* **Material for this task**:
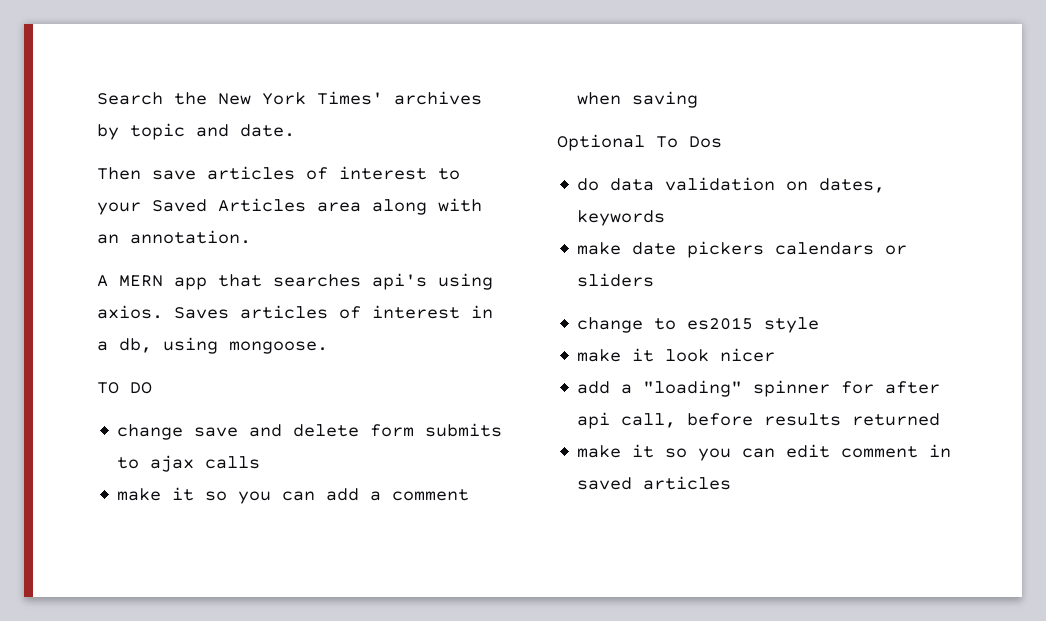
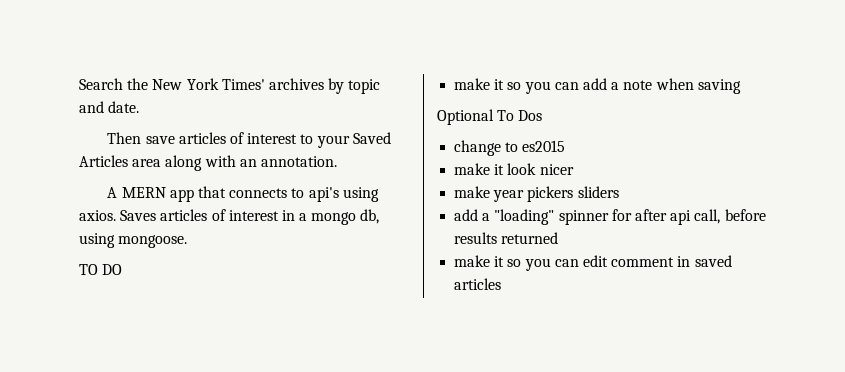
[273,274,361,287] searches -> [229,188,305,198] connects to
(108, 346) none -> [311,212,357,225] mongo
[117,423,503,440] [117,455,261,472] // change save and delete form submits to ajax calls -> (123, 269) none
[392,489,470,501] comment -> [623,80,653,90] note
[577,177,886,193] [577,210,666,226] [577,241,908,258] [577,273,655,287] // do data validation on dates, keywords // make date pickers calendars or sliders -> (543, 115) none
[764,317,820,333] style -> (566, 146) none
(776, 355) none -> [454,186,619,202] // make year pickers sliders

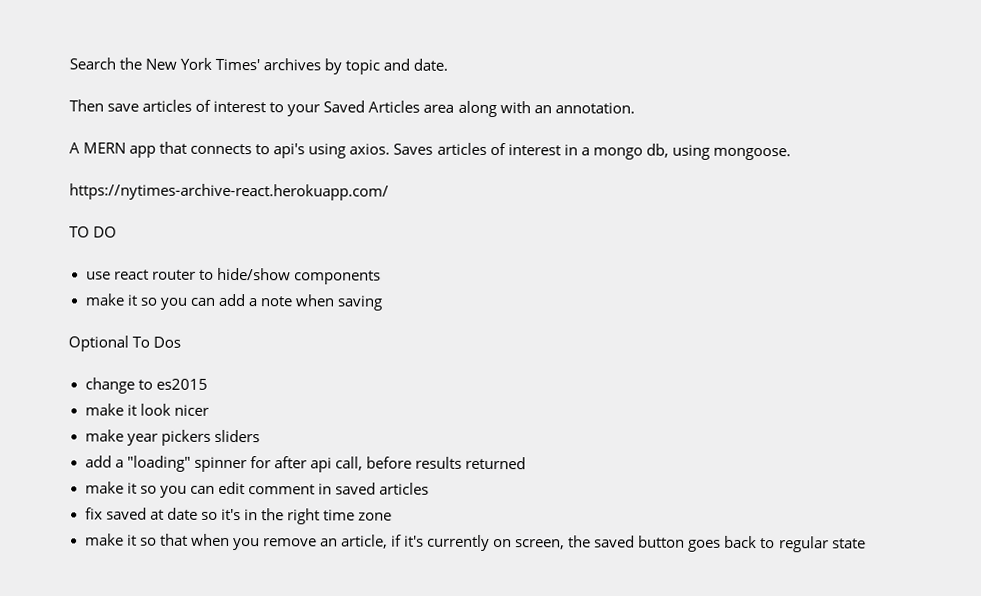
(188, 241) none -> [69,183,389,201] // https://nytimes-archive-react.herokuapp.com/
(123, 269) none -> [85,267,381,285] // use react router to hide/show components
(502, 284) none -> [84,507,393,525] [84,533,866,553] // fix saved at date so it's in the right time zone // make it so that when you remove an article, if it's currently on screen, the saved button goes back to regular state

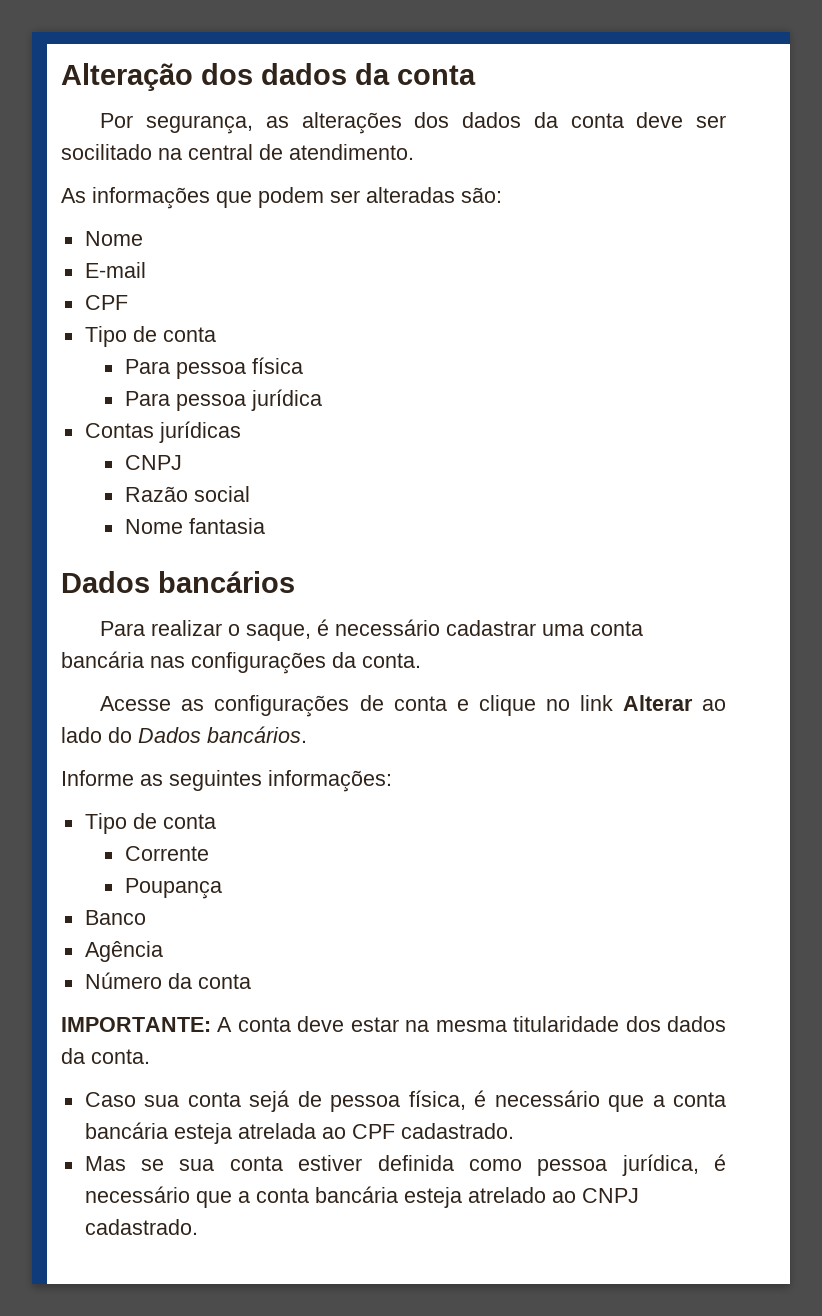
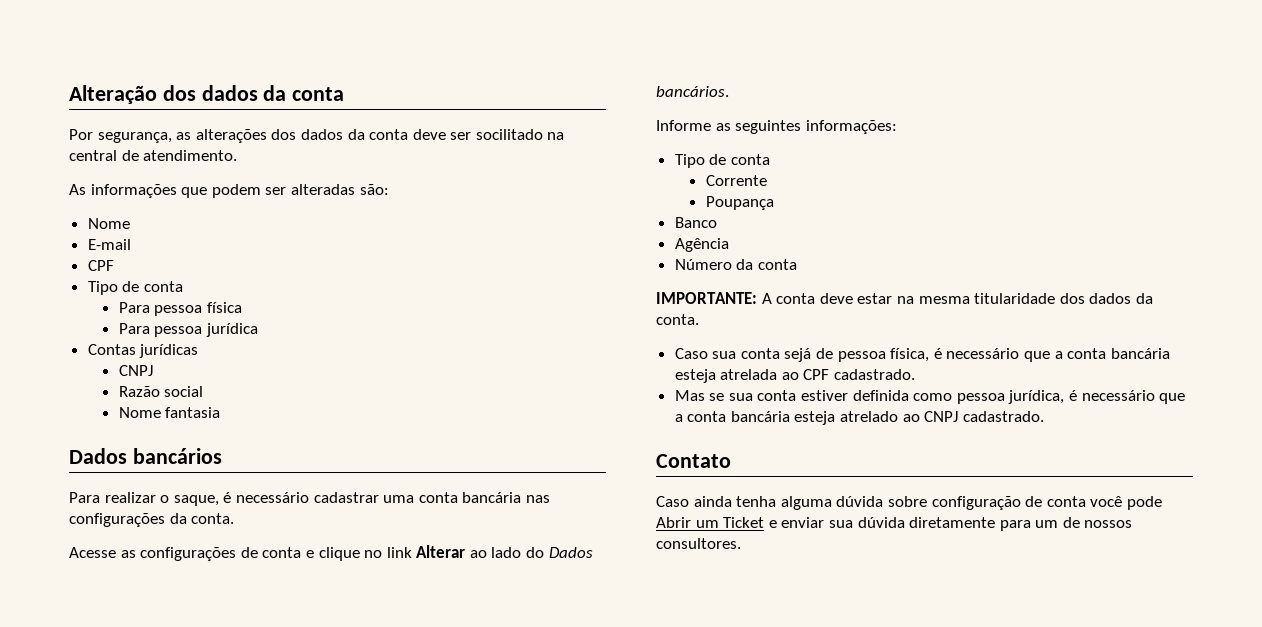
(198, 1227) none -> [656,454,731,468] [656,496,1162,510] [656,517,1133,531] [656,538,741,549] // Contato // Caso ainda tenha alguma dúvida sobre configuração de conta você pode Abrir um Ticket e enviar sua dúvida diretamente para um de nossos consultores.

* **Work request**:
Provide an exact copy of only the lines from the beginning of the entries through the line containing "[764,317,820,333] style -> (566, 146) none", both ends included, with no pictures.

* **Final answer**:
[273,274,361,287] searches -> [229,188,305,198] connects to
(108, 346) none -> [311,212,357,225] mongo
[117,423,503,440] [117,455,261,472] // change save and delete form submits to ajax calls -> (123, 269) none
[392,489,470,501] comment -> [623,80,653,90] note
[577,177,886,193] [577,210,666,226] [577,241,908,258] [577,273,655,287] // do data validation on dates, keywords // make date pickers calendars or sliders -> (543, 115) none
[764,317,820,333] style -> (566, 146) none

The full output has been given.